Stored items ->
---

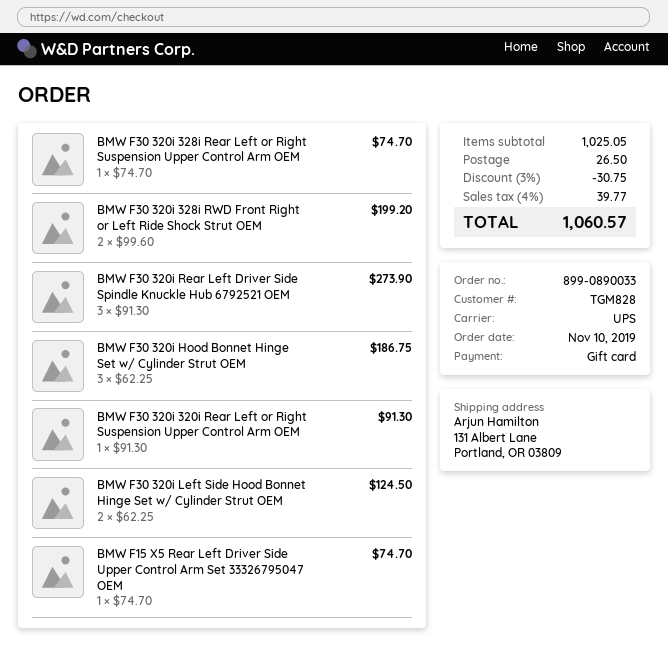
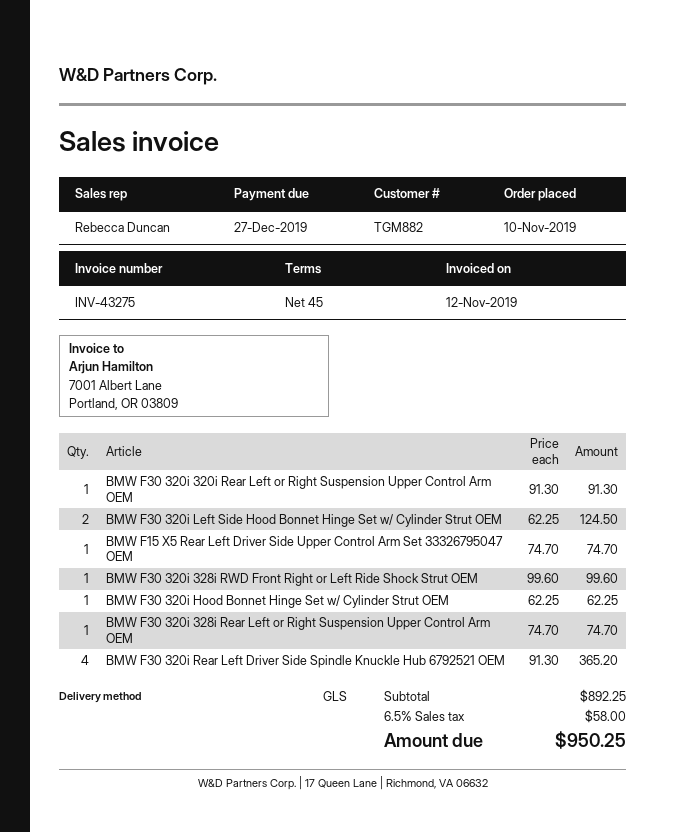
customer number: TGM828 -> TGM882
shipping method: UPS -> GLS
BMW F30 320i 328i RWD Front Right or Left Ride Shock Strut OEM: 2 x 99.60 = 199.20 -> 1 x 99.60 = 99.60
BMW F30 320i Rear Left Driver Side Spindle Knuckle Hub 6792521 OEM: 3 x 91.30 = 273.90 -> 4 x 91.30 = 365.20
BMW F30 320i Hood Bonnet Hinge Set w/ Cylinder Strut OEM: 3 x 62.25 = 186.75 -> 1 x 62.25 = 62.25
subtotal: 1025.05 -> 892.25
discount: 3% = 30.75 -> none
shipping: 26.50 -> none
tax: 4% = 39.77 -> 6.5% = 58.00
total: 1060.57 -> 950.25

---

What is needed -> Only the lines from the one containing "BMW F30 320i Hood" through the last line above belong in your answer. Retype them exactly.

Result for this exercise ->
BMW F30 320i Hood Bonnet Hinge Set w/ Cylinder Strut OEM: 3 x 62.25 = 186.75 -> 1 x 62.25 = 62.25
subtotal: 1025.05 -> 892.25
discount: 3% = 30.75 -> none
shipping: 26.50 -> none
tax: 4% = 39.77 -> 6.5% = 58.00
total: 1060.57 -> 950.25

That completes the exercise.